Required work → Return each line of the data below unchanged, please.

===== Dataset excerpts =====

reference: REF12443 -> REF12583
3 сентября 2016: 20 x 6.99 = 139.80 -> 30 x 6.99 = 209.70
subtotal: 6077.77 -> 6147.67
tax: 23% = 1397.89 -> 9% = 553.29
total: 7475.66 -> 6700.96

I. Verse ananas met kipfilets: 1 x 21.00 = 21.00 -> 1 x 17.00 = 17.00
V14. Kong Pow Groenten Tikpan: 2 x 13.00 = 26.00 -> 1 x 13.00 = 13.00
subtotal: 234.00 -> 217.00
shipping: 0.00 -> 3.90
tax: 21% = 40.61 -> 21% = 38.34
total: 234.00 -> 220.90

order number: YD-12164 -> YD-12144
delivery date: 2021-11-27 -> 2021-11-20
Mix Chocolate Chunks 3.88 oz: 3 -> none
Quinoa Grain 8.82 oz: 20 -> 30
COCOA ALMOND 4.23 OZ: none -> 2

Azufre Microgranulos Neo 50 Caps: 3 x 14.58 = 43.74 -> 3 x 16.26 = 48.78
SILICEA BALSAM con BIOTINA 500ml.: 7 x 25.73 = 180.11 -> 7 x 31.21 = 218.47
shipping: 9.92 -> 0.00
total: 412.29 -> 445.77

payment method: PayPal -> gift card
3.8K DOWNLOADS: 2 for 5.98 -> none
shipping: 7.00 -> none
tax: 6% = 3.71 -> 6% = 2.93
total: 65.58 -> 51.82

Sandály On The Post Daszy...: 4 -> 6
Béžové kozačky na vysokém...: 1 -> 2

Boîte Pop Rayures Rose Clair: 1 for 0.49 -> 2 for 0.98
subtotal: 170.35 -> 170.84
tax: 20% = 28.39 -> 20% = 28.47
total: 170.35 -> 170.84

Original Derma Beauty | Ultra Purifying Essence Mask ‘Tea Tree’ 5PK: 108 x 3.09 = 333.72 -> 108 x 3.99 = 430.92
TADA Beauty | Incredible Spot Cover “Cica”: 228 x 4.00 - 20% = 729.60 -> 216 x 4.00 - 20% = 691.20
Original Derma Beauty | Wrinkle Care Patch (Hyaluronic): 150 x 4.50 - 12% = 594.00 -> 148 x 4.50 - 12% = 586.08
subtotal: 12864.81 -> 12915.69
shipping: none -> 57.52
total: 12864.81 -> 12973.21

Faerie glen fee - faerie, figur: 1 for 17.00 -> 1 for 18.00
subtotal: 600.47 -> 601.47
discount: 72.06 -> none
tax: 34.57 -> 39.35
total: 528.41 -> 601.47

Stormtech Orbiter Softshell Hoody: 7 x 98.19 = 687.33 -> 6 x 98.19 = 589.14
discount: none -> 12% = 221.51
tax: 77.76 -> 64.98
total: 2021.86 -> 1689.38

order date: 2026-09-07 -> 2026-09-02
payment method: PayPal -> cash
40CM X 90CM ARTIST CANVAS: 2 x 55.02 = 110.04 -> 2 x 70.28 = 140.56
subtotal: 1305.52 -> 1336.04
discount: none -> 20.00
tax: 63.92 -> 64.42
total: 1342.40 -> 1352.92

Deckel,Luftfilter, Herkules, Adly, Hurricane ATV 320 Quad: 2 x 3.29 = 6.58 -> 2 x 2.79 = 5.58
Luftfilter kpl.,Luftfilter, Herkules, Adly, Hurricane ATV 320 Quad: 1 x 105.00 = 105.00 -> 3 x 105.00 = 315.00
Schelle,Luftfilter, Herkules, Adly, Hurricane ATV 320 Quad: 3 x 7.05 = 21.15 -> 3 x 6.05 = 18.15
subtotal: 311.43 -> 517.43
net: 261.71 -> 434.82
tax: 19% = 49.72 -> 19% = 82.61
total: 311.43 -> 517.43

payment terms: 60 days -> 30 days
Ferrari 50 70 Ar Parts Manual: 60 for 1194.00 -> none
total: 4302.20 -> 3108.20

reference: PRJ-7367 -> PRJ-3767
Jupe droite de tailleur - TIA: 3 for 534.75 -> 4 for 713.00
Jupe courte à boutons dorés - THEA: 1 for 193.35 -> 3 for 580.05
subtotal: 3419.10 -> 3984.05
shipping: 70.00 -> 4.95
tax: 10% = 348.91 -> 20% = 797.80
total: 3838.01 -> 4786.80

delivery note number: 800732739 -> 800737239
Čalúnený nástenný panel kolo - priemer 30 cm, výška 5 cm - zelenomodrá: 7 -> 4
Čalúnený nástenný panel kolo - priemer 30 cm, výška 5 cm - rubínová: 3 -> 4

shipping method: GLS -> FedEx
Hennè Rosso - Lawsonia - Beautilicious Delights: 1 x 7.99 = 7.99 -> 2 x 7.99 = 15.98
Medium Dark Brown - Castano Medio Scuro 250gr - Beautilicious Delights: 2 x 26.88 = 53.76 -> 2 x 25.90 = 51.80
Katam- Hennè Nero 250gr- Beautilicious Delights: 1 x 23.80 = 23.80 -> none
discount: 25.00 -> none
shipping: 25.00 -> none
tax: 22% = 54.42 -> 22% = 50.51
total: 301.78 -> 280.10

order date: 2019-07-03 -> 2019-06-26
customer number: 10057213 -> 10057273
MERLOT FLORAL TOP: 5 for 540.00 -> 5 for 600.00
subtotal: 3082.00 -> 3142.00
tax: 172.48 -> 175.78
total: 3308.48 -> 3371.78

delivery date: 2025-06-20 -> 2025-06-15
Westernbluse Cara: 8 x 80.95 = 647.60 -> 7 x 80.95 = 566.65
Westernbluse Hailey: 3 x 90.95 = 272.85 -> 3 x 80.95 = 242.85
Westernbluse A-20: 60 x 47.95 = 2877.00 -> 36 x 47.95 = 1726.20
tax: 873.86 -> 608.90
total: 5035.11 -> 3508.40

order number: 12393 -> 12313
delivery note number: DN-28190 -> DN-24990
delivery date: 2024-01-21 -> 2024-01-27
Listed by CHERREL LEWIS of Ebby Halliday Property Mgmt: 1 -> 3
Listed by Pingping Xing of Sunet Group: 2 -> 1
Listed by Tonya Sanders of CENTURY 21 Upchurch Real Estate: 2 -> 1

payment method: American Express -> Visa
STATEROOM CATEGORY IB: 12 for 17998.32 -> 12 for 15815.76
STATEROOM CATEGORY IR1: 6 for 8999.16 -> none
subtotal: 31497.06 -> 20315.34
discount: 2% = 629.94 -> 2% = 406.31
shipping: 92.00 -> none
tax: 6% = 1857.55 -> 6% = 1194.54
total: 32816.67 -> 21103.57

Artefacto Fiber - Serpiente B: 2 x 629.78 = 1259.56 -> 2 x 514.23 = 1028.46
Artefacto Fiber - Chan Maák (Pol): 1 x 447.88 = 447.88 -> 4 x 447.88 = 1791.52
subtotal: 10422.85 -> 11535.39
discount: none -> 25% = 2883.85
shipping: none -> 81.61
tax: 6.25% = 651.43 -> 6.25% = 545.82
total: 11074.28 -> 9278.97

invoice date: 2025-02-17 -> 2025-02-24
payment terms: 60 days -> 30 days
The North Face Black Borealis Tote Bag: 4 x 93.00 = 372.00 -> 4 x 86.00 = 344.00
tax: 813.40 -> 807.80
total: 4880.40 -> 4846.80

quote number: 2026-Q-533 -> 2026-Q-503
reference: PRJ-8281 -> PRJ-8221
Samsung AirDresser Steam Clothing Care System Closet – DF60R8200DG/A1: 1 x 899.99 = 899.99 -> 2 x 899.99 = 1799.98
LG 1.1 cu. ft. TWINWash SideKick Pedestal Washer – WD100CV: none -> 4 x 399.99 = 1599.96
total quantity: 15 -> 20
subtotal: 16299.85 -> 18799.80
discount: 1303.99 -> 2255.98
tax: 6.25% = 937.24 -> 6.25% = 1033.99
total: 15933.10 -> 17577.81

=====

Exercise solution →
reference: REF12443 -> REF12583
3 сентября 2016: 20 x 6.99 = 139.80 -> 30 x 6.99 = 209.70
subtotal: 6077.77 -> 6147.67
tax: 23% = 1397.89 -> 9% = 553.29
total: 7475.66 -> 6700.96

I. Verse ananas met kipfilets: 1 x 21.00 = 21.00 -> 1 x 17.00 = 17.00
V14. Kong Pow Groenten Tikpan: 2 x 13.00 = 26.00 -> 1 x 13.00 = 13.00
subtotal: 234.00 -> 217.00
shipping: 0.00 -> 3.90
tax: 21% = 40.61 -> 21% = 38.34
total: 234.00 -> 220.90

order number: YD-12164 -> YD-12144
delivery date: 2021-11-27 -> 2021-11-20
Mix Chocolate Chunks 3.88 oz: 3 -> none
Quinoa Grain 8.82 oz: 20 -> 30
COCOA ALMOND 4.23 OZ: none -> 2

Azufre Microgranulos Neo 50 Caps: 3 x 14.58 = 43.74 -> 3 x 16.26 = 48.78
SILICEA BALSAM con BIOTINA 500ml.: 7 x 25.73 = 180.11 -> 7 x 31.21 = 218.47
shipping: 9.92 -> 0.00
total: 412.29 -> 445.77

payment method: PayPal -> gift card
3.8K DOWNLOADS: 2 for 5.98 -> none
shipping: 7.00 -> none
tax: 6% = 3.71 -> 6% = 2.93
total: 65.58 -> 51.82

Sandály On The Post Daszy...: 4 -> 6
Béžové kozačky na vysokém...: 1 -> 2

Boîte Pop Rayures Rose Clair: 1 for 0.49 -> 2 for 0.98
subtotal: 170.35 -> 170.84
tax: 20% = 28.39 -> 20% = 28.47
total: 170.35 -> 170.84

Original Derma Beauty | Ultra Purifying Essence Mask ‘Tea Tree’ 5PK: 108 x 3.09 = 333.72 -> 108 x 3.99 = 430.92
TADA Beauty | Incredible Spot Cover “Cica”: 228 x 4.00 - 20% = 729.60 -> 216 x 4.00 - 20% = 691.20
Original Derma Beauty | Wrinkle Care Patch (Hyaluronic): 150 x 4.50 - 12% = 594.00 -> 148 x 4.50 - 12% = 586.08
subtotal: 12864.81 -> 12915.69
shipping: none -> 57.52
total: 12864.81 -> 12973.21

Faerie glen fee - faerie, figur: 1 for 17.00 -> 1 for 18.00
subtotal: 600.47 -> 601.47
discount: 72.06 -> none
tax: 34.57 -> 39.35
total: 528.41 -> 601.47

Stormtech Orbiter Softshell Hoody: 7 x 98.19 = 687.33 -> 6 x 98.19 = 589.14
discount: none -> 12% = 221.51
tax: 77.76 -> 64.98
total: 2021.86 -> 1689.38

order date: 2026-09-07 -> 2026-09-02
payment method: PayPal -> cash
40CM X 90CM ARTIST CANVAS: 2 x 55.02 = 110.04 -> 2 x 70.28 = 140.56
subtotal: 1305.52 -> 1336.04
discount: none -> 20.00
tax: 63.92 -> 64.42
total: 1342.40 -> 1352.92

Deckel,Luftfilter, Herkules, Adly, Hurricane ATV 320 Quad: 2 x 3.29 = 6.58 -> 2 x 2.79 = 5.58
Luftfilter kpl.,Luftfilter, Herkules, Adly, Hurricane ATV 320 Quad: 1 x 105.00 = 105.00 -> 3 x 105.00 = 315.00
Schelle,Luftfilter, Herkules, Adly, Hurricane ATV 320 Quad: 3 x 7.05 = 21.15 -> 3 x 6.05 = 18.15
subtotal: 311.43 -> 517.43
net: 261.71 -> 434.82
tax: 19% = 49.72 -> 19% = 82.61
total: 311.43 -> 517.43

payment terms: 60 days -> 30 days
Ferrari 50 70 Ar Parts Manual: 60 for 1194.00 -> none
total: 4302.20 -> 3108.20

reference: PRJ-7367 -> PRJ-3767
Jupe droite de tailleur - TIA: 3 for 534.75 -> 4 for 713.00
Jupe courte à boutons dorés - THEA: 1 for 193.35 -> 3 for 580.05
subtotal: 3419.10 -> 3984.05
shipping: 70.00 -> 4.95
tax: 10% = 348.91 -> 20% = 797.80
total: 3838.01 -> 4786.80

delivery note number: 800732739 -> 800737239
Čalúnený nástenný panel kolo - priemer 30 cm, výška 5 cm - zelenomodrá: 7 -> 4
Čalúnený nástenný panel kolo - priemer 30 cm, výška 5 cm - rubínová: 3 -> 4

shipping method: GLS -> FedEx
Hennè Rosso - Lawsonia - Beautilicious Delights: 1 x 7.99 = 7.99 -> 2 x 7.99 = 15.98
Medium Dark Brown - Castano Medio Scuro 250gr - Beautilicious Delights: 2 x 26.88 = 53.76 -> 2 x 25.90 = 51.80
Katam- Hennè Nero 250gr- Beautilicious Delights: 1 x 23.80 = 23.80 -> none
discount: 25.00 -> none
shipping: 25.00 -> none
tax: 22% = 54.42 -> 22% = 50.51
total: 301.78 -> 280.10

order date: 2019-07-03 -> 2019-06-26
customer number: 10057213 -> 10057273
MERLOT FLORAL TOP: 5 for 540.00 -> 5 for 600.00
subtotal: 3082.00 -> 3142.00
tax: 172.48 -> 175.78
total: 3308.48 -> 3371.78

delivery date: 2025-06-20 -> 2025-06-15
Westernbluse Cara: 8 x 80.95 = 647.60 -> 7 x 80.95 = 566.65
Westernbluse Hailey: 3 x 90.95 = 272.85 -> 3 x 80.95 = 242.85
Westernbluse A-20: 60 x 47.95 = 2877.00 -> 36 x 47.95 = 1726.20
tax: 873.86 -> 608.90
total: 5035.11 -> 3508.40

order number: 12393 -> 12313
delivery note number: DN-28190 -> DN-24990
delivery date: 2024-01-21 -> 2024-01-27
Listed by CHERREL LEWIS of Ebby Halliday Property Mgmt: 1 -> 3
Listed by Pingping Xing of Sunet Group: 2 -> 1
Listed by Tonya Sanders of CENTURY 21 Upchurch Real Estate: 2 -> 1

payment method: American Express -> Visa
STATEROOM CATEGORY IB: 12 for 17998.32 -> 12 for 15815.76
STATEROOM CATEGORY IR1: 6 for 8999.16 -> none
subtotal: 31497.06 -> 20315.34
discount: 2% = 629.94 -> 2% = 406.31
shipping: 92.00 -> none
tax: 6% = 1857.55 -> 6% = 1194.54
total: 32816.67 -> 21103.57

Artefacto Fiber - Serpiente B: 2 x 629.78 = 1259.56 -> 2 x 514.23 = 1028.46
Artefacto Fiber - Chan Maák (Pol): 1 x 447.88 = 447.88 -> 4 x 447.88 = 1791.52
subtotal: 10422.85 -> 11535.39
discount: none -> 25% = 2883.85
shipping: none -> 81.61
tax: 6.25% = 651.43 -> 6.25% = 545.82
total: 11074.28 -> 9278.97

invoice date: 2025-02-17 -> 2025-02-24
payment terms: 60 days -> 30 days
The North Face Black Borealis Tote Bag: 4 x 93.00 = 372.00 -> 4 x 86.00 = 344.00
tax: 813.40 -> 807.80
total: 4880.40 -> 4846.80

quote number: 2026-Q-533 -> 2026-Q-503
reference: PRJ-8281 -> PRJ-8221
Samsung AirDresser Steam Clothing Care System Closet – DF60R8200DG/A1: 1 x 899.99 = 899.99 -> 2 x 899.99 = 1799.98
LG 1.1 cu. ft. TWINWash SideKick Pedestal Washer – WD100CV: none -> 4 x 399.99 = 1599.96
total quantity: 15 -> 20
subtotal: 16299.85 -> 18799.80
discount: 1303.99 -> 2255.98
tax: 6.25% = 937.24 -> 6.25% = 1033.99
total: 15933.10 -> 17577.81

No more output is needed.